Try it
Go through the data below and work out how many lines contain "project"; the answer is the number alone.

(Beginning of Records for the exercise)

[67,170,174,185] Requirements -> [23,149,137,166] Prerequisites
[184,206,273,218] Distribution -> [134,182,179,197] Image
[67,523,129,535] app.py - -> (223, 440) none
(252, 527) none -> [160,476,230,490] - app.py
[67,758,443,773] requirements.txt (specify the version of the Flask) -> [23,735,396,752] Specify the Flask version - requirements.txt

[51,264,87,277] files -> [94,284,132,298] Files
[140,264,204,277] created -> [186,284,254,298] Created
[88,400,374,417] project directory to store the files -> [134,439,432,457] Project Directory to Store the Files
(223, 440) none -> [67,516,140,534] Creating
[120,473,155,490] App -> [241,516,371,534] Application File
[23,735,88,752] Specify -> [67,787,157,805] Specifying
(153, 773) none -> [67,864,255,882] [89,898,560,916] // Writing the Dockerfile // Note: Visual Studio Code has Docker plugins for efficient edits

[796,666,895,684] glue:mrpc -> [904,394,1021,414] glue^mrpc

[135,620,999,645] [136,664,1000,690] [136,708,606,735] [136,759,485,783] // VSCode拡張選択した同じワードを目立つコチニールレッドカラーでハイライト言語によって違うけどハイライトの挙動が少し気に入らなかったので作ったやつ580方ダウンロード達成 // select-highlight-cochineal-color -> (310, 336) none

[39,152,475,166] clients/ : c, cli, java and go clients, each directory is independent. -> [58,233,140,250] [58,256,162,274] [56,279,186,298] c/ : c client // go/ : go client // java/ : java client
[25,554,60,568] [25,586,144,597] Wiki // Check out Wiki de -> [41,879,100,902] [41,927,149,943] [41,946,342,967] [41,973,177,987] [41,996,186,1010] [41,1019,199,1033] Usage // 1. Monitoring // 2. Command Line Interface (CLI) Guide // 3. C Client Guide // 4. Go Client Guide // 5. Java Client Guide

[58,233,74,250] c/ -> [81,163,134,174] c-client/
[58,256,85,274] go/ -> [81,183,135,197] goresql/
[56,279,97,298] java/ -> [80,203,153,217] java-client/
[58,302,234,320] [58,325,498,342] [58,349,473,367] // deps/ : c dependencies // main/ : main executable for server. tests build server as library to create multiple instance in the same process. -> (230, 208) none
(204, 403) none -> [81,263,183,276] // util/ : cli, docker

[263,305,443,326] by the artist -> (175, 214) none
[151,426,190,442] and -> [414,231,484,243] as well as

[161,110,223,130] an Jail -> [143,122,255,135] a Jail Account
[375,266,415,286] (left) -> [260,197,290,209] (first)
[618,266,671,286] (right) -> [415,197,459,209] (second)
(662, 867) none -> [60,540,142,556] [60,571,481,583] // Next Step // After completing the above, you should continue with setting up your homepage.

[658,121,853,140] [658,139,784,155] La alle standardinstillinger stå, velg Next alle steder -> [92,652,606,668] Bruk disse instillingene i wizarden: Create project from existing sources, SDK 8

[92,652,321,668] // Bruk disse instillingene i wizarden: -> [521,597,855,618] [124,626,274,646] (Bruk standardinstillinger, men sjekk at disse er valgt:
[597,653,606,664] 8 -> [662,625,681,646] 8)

(End of Records for the exercise)

Written response
2